Hundreds of parents in Alabama who fear being rounded up at any time and jailed or deported under the state's draconian new immigration law are making legal arrangements to have their children placed in the care of relatives or friends.
Lawyers working with Hispanic communities throughout Alabama report a huge surge in recent days in approaches from Hispanic families so desperate about the threat posed by the new law that they are preparing for the worst: sudden separation from their own children. They are drawing up power of attorney letters - documents usually applied to property or business assets, but in Alabama almost exclusively now used for the safe keeping of children.
"This is a real human rights crisis," said Linton Joaquin of the National Immigration Law Center. "There's widespread panic, and though parents don't want to abandon their children they are seeking guardianships for them."
Shay Farley, legal director of a collective of Alabama lawyers called Appleseed, says they have already drawn up more than 200 power of attorney papers in just one town, Tuscaloosa. A similar clamour for legal help is reported across the state.

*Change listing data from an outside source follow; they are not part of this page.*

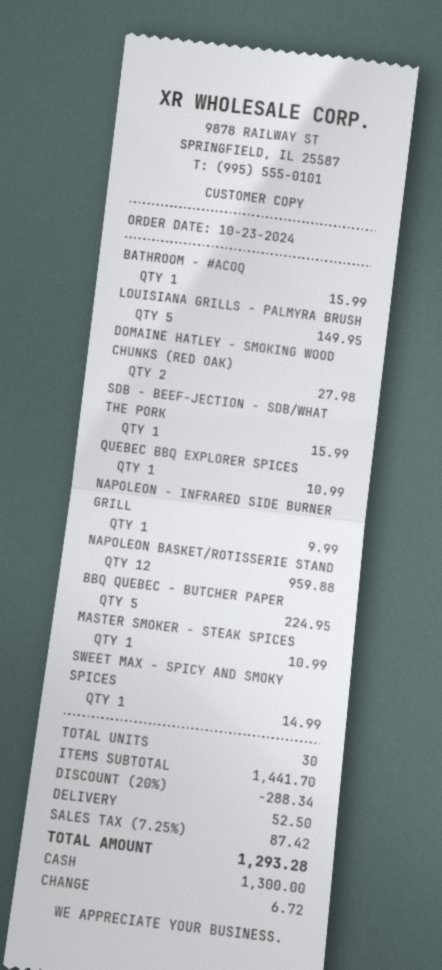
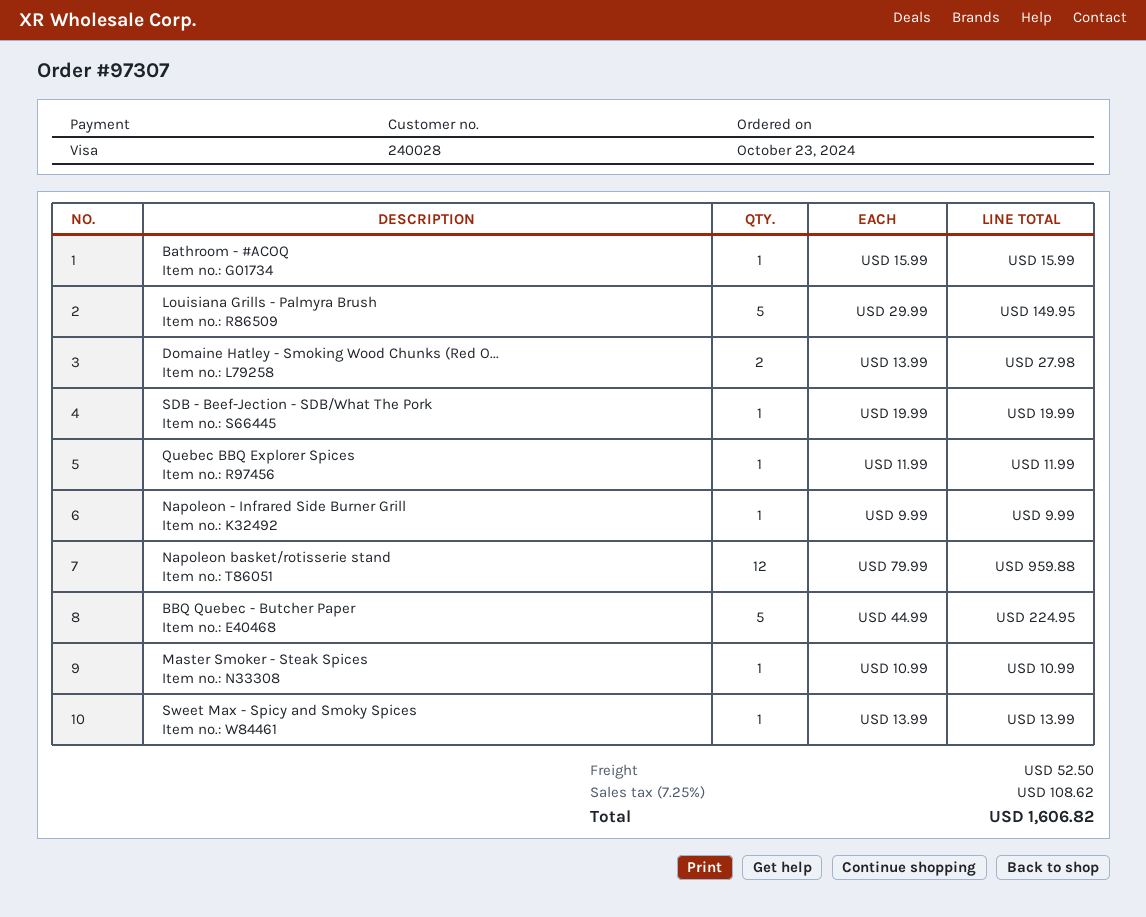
payment method: cash -> Visa
SDB - BEEF-JECTION - SDB/WHAT THE PORK: 1 for 15.99 -> 1 for 19.99
QUEBEC BBQ EXPLORER SPICES: 1 for 10.99 -> 1 for 11.99
SWEET MAX - SPICY AND SMOKY SPICES: 1 for 14.99 -> 1 for 13.99
discount: 20% = 288.34 -> none
tax: 7.25% = 87.42 -> 7.25% = 108.62
total: 1293.28 -> 1606.82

"These papers are normally designed to help people protect their main assets, and there can be no greater asset than children," Farley said.
Trini, an Hispanic mother who did not want to give her last name, took up power of attorney last week. She has arranged for her her two sons, aged 10 and 13, to be cared for by her niece, who is a US citizen.
"I'm afraid I could disappear without anyone knowing what's happened to me," she said. "I don't speak English well, so maybe the police won't understand me and who knows what would happen to me in jail."
Trini is in discussions with her family about leaving Alabama. But she is torn, because she does not want to take her sons, who were born in America and thus have US citizenship, out of school.
"They have a right to go to school. They are doing so well there. They play the trumpet and violin. That's why we're still here - because of the boys, because of their education."
Her eldest son, Jesus, said the new law was making him nervous and depressed. "At school we were taught about the Civil Rights period. This is the same thing - it's happening again," he said.
"I make good grades, so does my brother. We are normally at the top of our class. I try my hardest to be good. The people making this law, they need to put themselves in our shoes and think about how they're splitting families."
Hispanic parents are fearful about what would happen to their kids should they be rounded up under the new law. HB56 came into force at the end of September, and under its provisions police officers are required to check the immigration status of anyone they stop where there is a "reasonable suspicion" that the person might be undocumented.
Should the individual fail to produce valid immigration papers, they can be instantly sent to jail at the start of deportation proceedings.
Five states have now passed immigration laws similar to HB56, but Alabama is the only one that has been allowed by the courts to put elements of the law into effect. The federal Department of Justice, as well as a local coalition of groups and individuals, are both challenging the new law in the US appeals court for the 11th circuit that covers Alabama, Georgia and Florida.
The lawsuits argue that Alabama's clampdown on undocumented immigrants should not be allowed to proceed pending a ruling by the US supreme court, the highest court in the nation, on the general principle of whether the individual states or the federal government should determine immigration policy.
"Parents fear they are going to be picked up under the new laws and immediately deported - in essence they will be 'disappeared'. So they want to make arrangements to ensure that their children will be safe," said Olivia Turner of the Alabama branch of the American Civil Liberties Union.
Erica Suarez, 37, took out a power of attorney three days ago, vesting responsibility for her nine-year-old son should she be rounded up in her uncle, a US citizen. Suarez and her husband moved to Birmingham, Alabama from Argentina in 1998, staying in America after their visa expired. Over the past 13 years they've tried many times to acquire citizenship themselves, without success.
"I'm very scared," Suarez said. "The police can stop me and ask for my status, and if I don't have a driving licence take me to jail for 30 days. What happens to my son in that time?"
She said she decided to vest the power of attorney in her uncle because she didn't want her son going into a state-run home should she be picked up. Since the law came into effect on 28 September, Suarez has not left her house for fear of being detected, and her husband, who works as a landscape artist, no longer drives for similar reasons.
"This is so sad," Suarez said, crying on the telephone. "We came here for a better life, and were happy here. It's hard to go back - I have no home there, no job there. There's nothing to go back to."
Her son, who is not being named for his own safety, said: "I don't want to leave this state. I like it here, and I have lots of friends."
The boy was born in America and thus is a US citizen. Asked why he thinks the new law was introduced, he replied: "They don't want Hispanics here."
Rosa Toussaint Ortiz has agreed to become guardian to the three children of an undocumented mother in her town of Huntsville. Toussaint has US citizenship and works as a community services chaplain in the town.
She says she is not looking forward to the possibility of caring for three young children, but sees it as her duty. "I'm a very busy person and it would be very tough to have to care for them. But what else can I do? If I was in this situation I would want someone else to do this for me. So there's no choice."